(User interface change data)
┄┄┄┄┄┄┄┄┄┄┄┄┄┄┄┄┄┄┄┄
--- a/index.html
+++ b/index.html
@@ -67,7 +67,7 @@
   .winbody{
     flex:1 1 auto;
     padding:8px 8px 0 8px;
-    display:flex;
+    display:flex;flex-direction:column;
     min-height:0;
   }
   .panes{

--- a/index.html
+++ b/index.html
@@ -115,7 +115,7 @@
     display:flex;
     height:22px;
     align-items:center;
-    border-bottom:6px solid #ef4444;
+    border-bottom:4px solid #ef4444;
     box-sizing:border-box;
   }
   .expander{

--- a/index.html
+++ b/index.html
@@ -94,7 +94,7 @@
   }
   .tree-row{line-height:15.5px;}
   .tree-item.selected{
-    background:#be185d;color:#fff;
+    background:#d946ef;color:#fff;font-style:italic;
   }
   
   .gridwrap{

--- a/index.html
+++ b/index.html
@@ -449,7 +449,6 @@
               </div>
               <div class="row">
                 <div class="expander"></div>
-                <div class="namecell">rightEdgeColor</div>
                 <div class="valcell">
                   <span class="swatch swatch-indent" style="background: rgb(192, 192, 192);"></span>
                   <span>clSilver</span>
┄┄┄┄┄┄┄┄┄┄┄┄┄┄┄┄┄┄┄┄
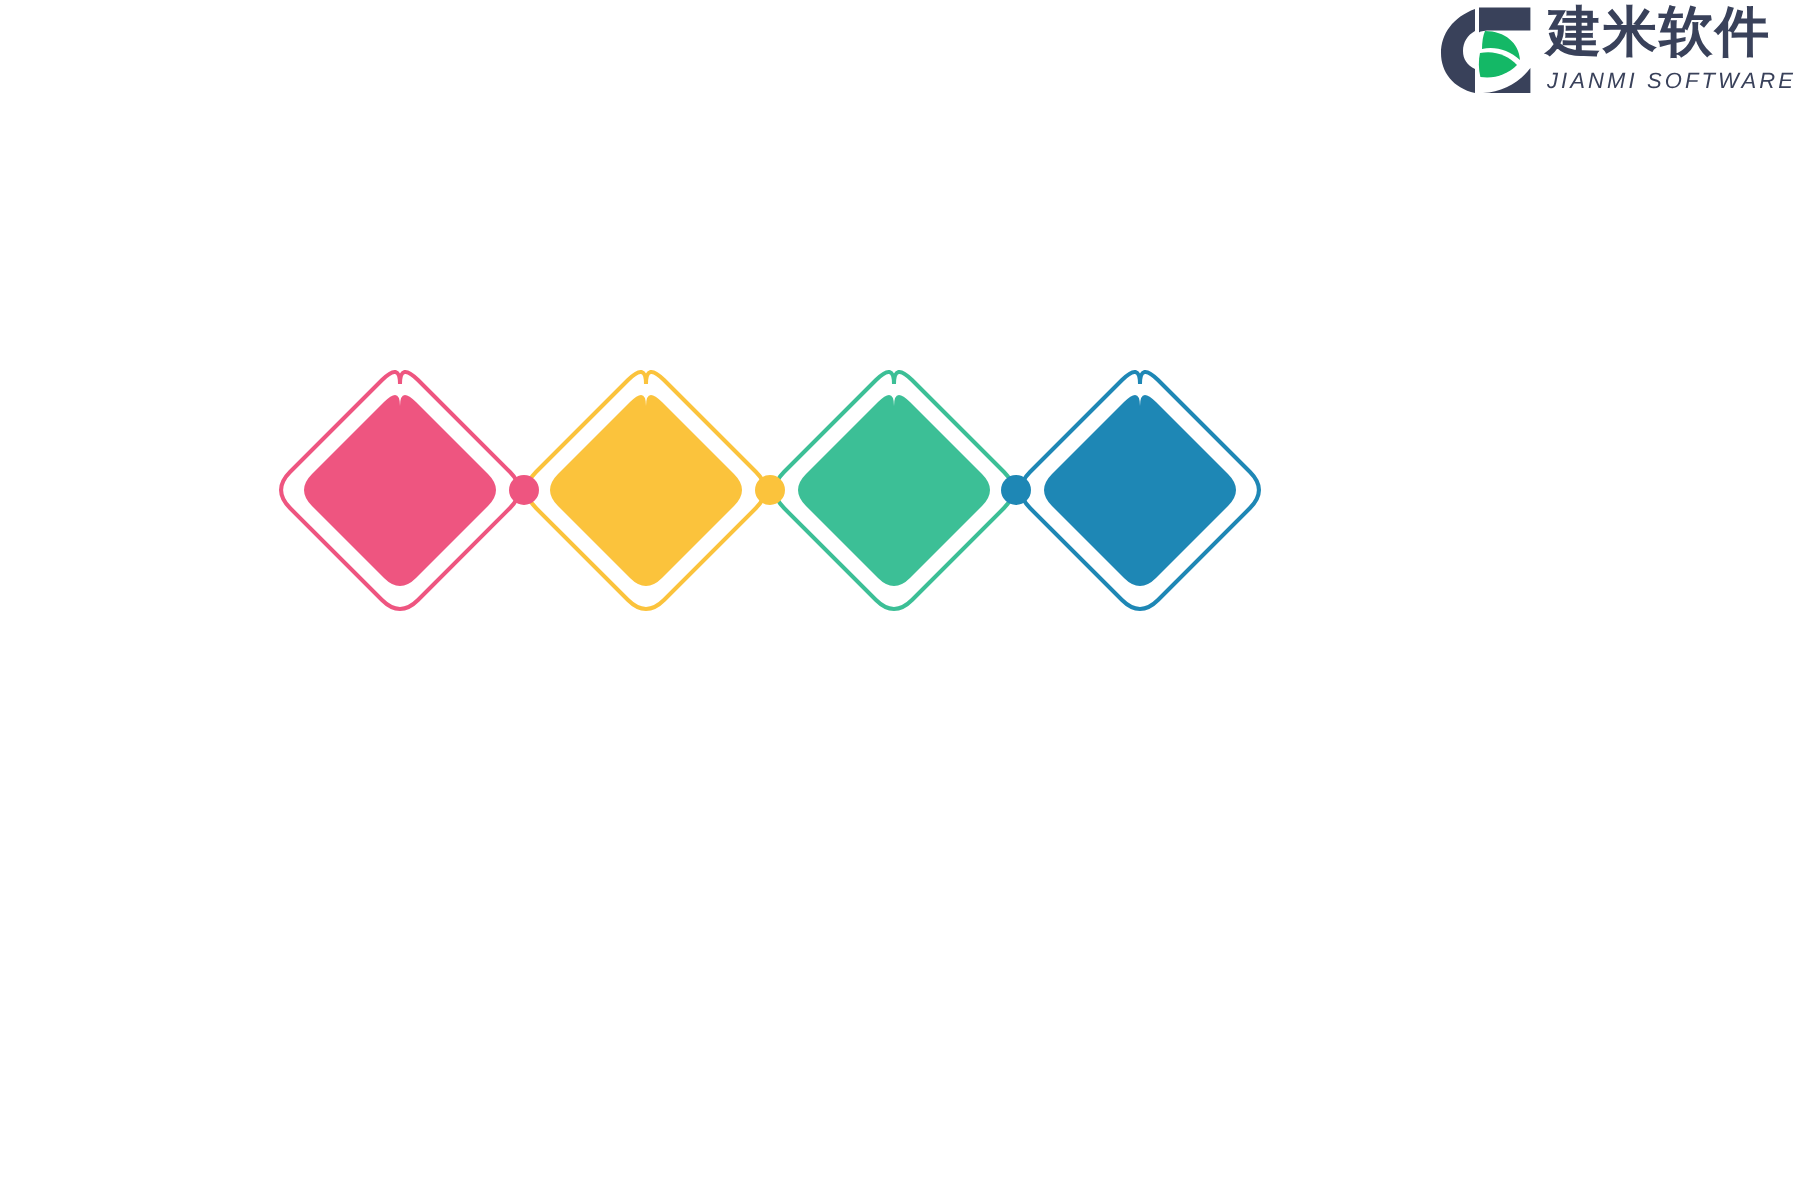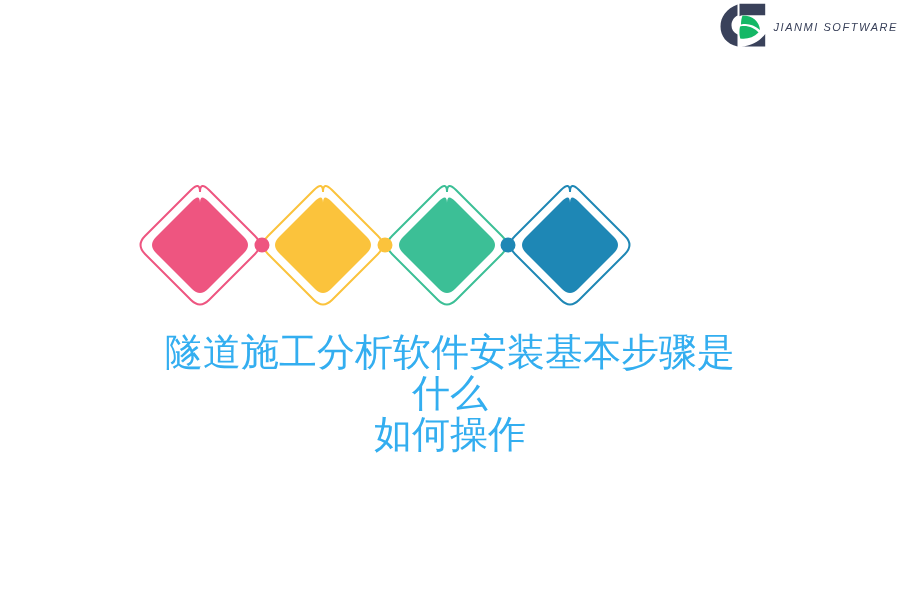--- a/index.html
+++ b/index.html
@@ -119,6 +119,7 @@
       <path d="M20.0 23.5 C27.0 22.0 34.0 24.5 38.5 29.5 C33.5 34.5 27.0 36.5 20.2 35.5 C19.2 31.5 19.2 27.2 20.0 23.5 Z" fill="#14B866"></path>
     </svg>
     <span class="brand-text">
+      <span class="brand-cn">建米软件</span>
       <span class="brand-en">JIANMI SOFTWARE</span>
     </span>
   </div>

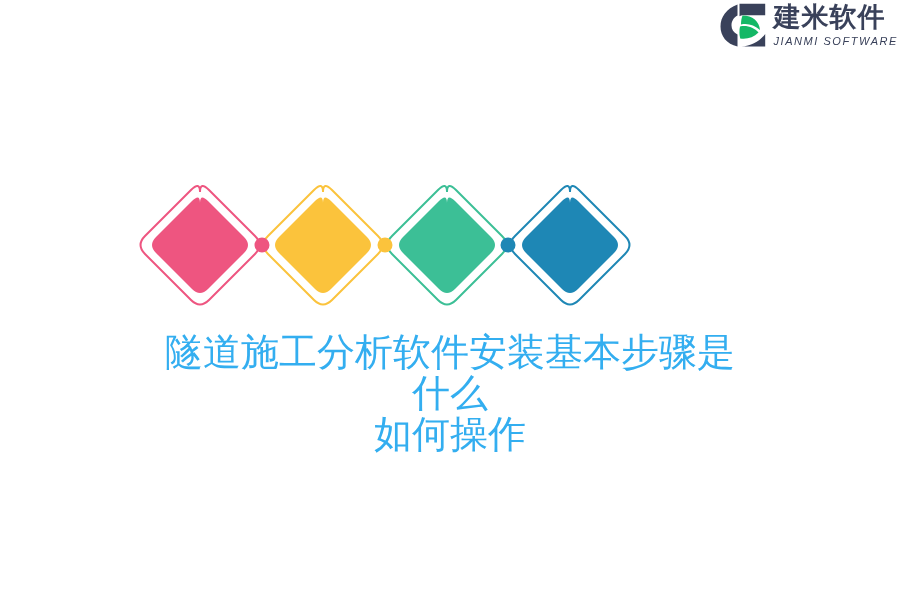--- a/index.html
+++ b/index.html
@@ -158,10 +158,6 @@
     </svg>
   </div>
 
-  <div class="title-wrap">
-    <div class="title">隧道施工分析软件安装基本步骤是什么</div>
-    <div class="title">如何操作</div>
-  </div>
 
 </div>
┄┄┄┄┄┄┄┄┄┄┄┄┄┄┄┄┄┄┄┄
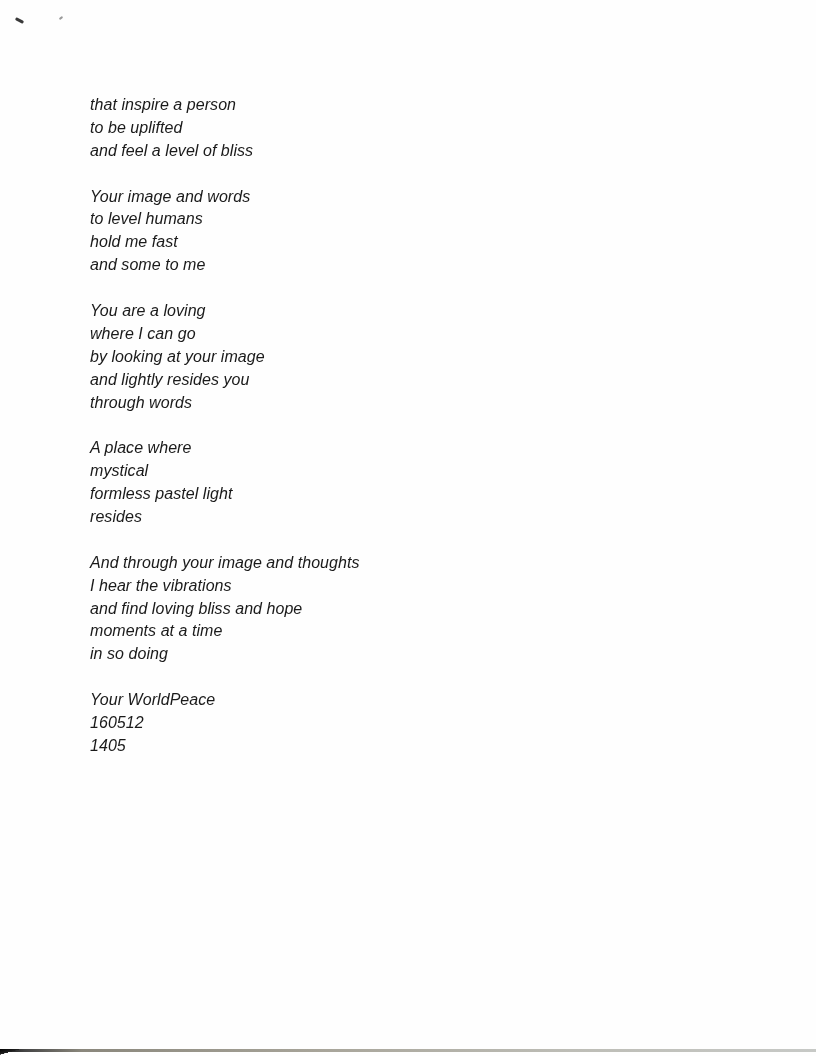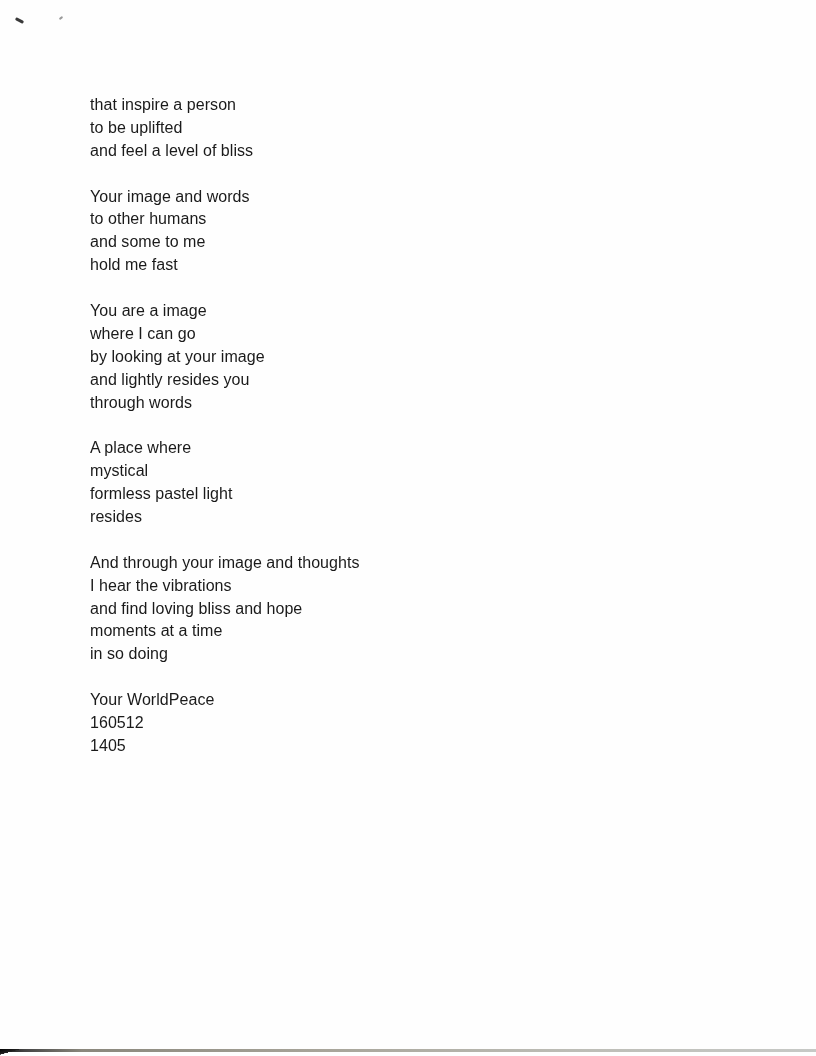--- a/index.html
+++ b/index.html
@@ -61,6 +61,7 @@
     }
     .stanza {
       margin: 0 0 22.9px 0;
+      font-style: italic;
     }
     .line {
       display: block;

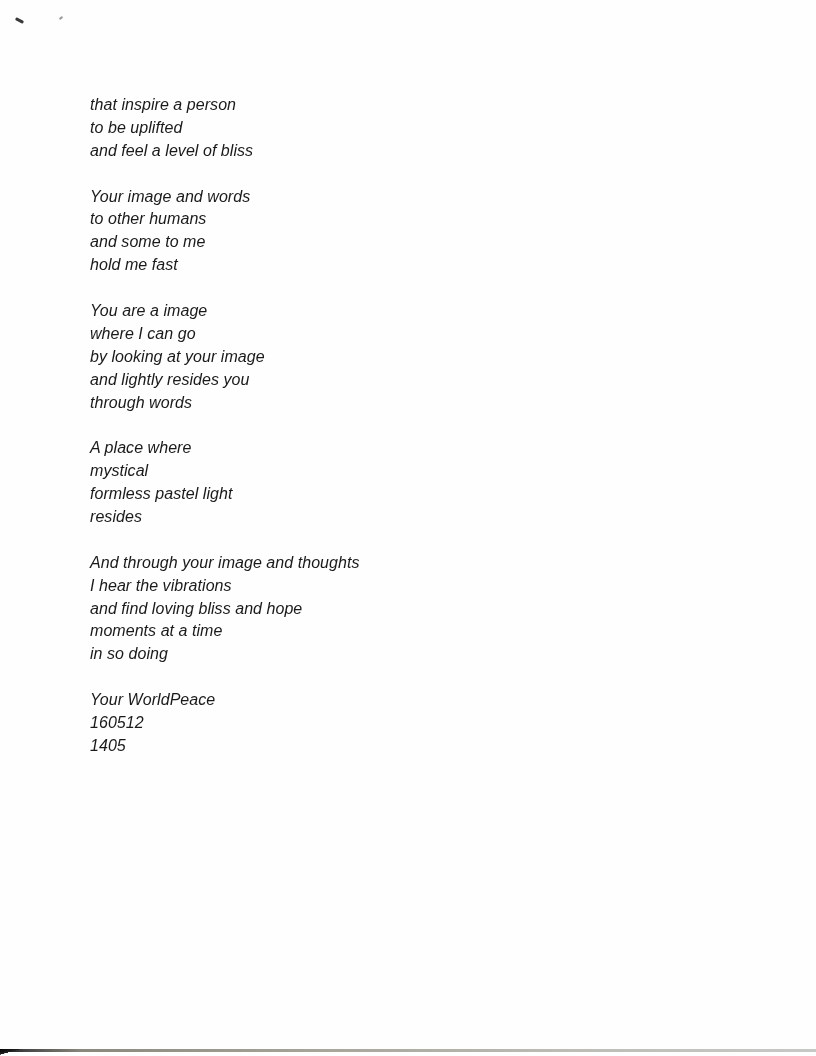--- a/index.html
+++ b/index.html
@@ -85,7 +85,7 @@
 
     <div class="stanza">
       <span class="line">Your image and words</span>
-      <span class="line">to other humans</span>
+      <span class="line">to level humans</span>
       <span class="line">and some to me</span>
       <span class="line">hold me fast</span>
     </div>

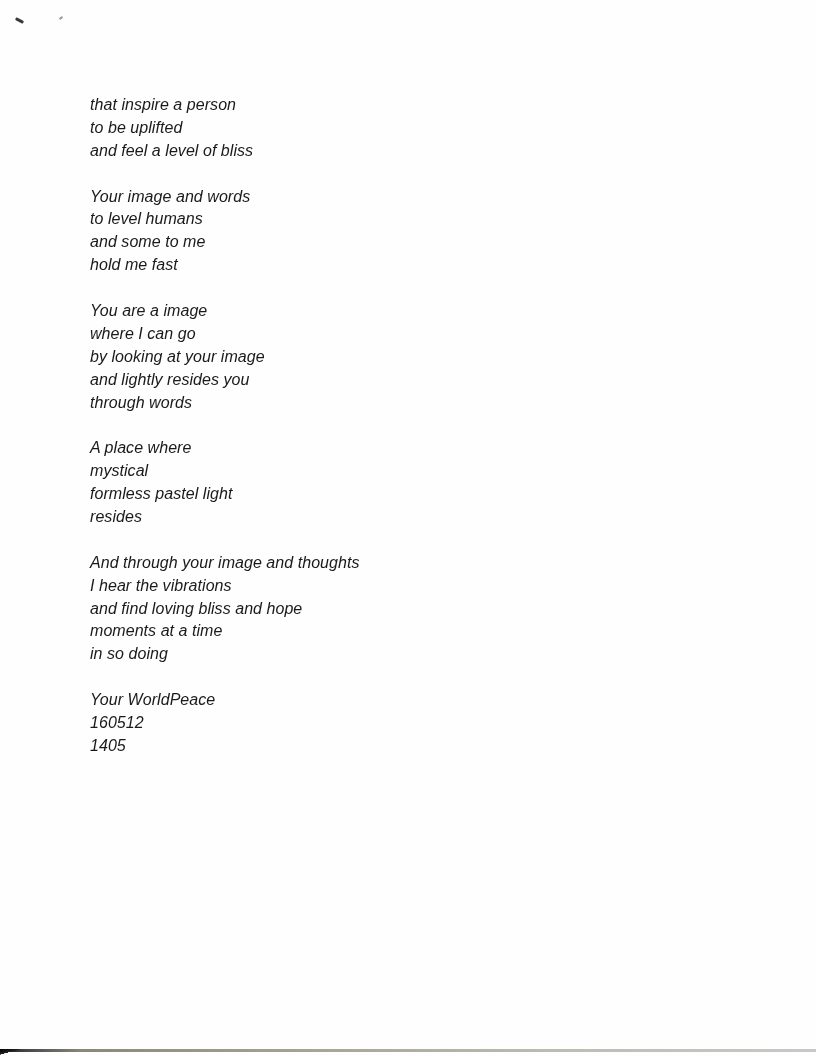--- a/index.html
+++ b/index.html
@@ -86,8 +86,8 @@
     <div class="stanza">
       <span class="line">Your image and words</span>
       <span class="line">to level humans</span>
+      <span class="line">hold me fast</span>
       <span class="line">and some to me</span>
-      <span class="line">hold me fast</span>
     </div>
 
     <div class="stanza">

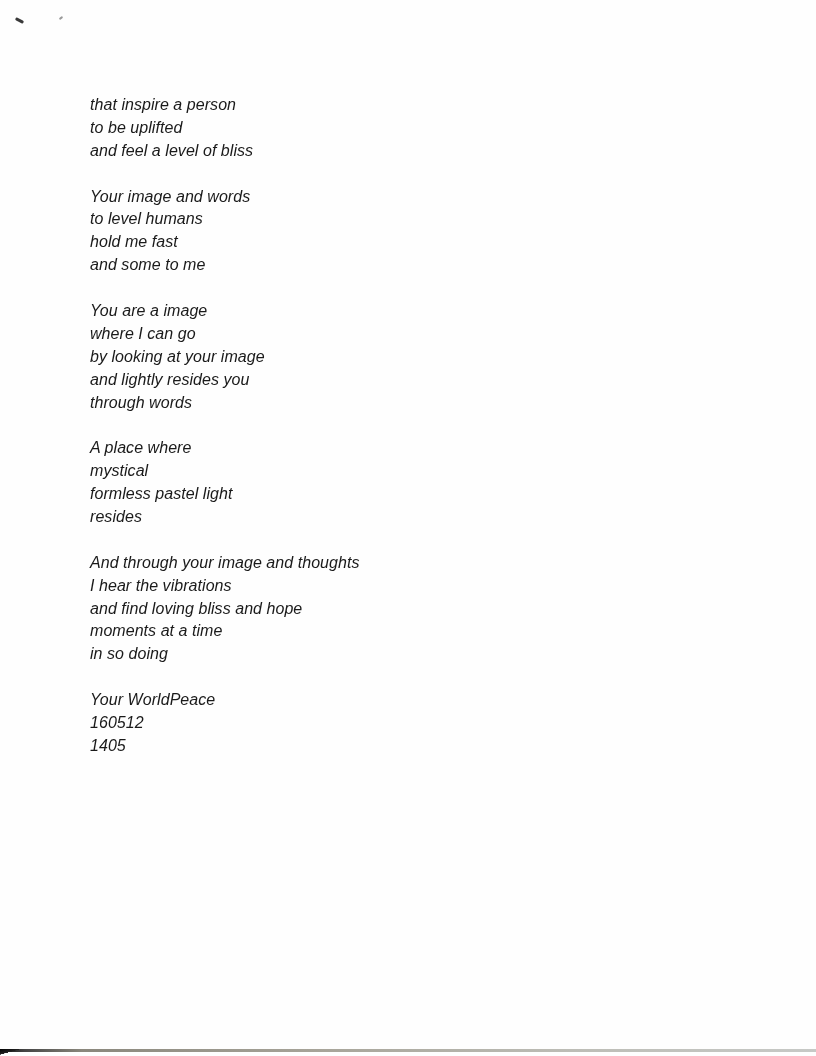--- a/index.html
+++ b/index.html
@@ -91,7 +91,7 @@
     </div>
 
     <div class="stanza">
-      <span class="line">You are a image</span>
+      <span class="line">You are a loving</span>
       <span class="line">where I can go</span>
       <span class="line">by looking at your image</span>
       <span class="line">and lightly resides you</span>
┄┄┄┄┄┄┄┄┄┄┄┄┄┄┄┄┄┄┄┄
**EXERCISE PROMPT:** Among the lines above, please find those with "font" and copy them.

**FINISHED TASK:**
+    background:#d946ef;color:#fff;font-style:italic;
+      font-style: italic;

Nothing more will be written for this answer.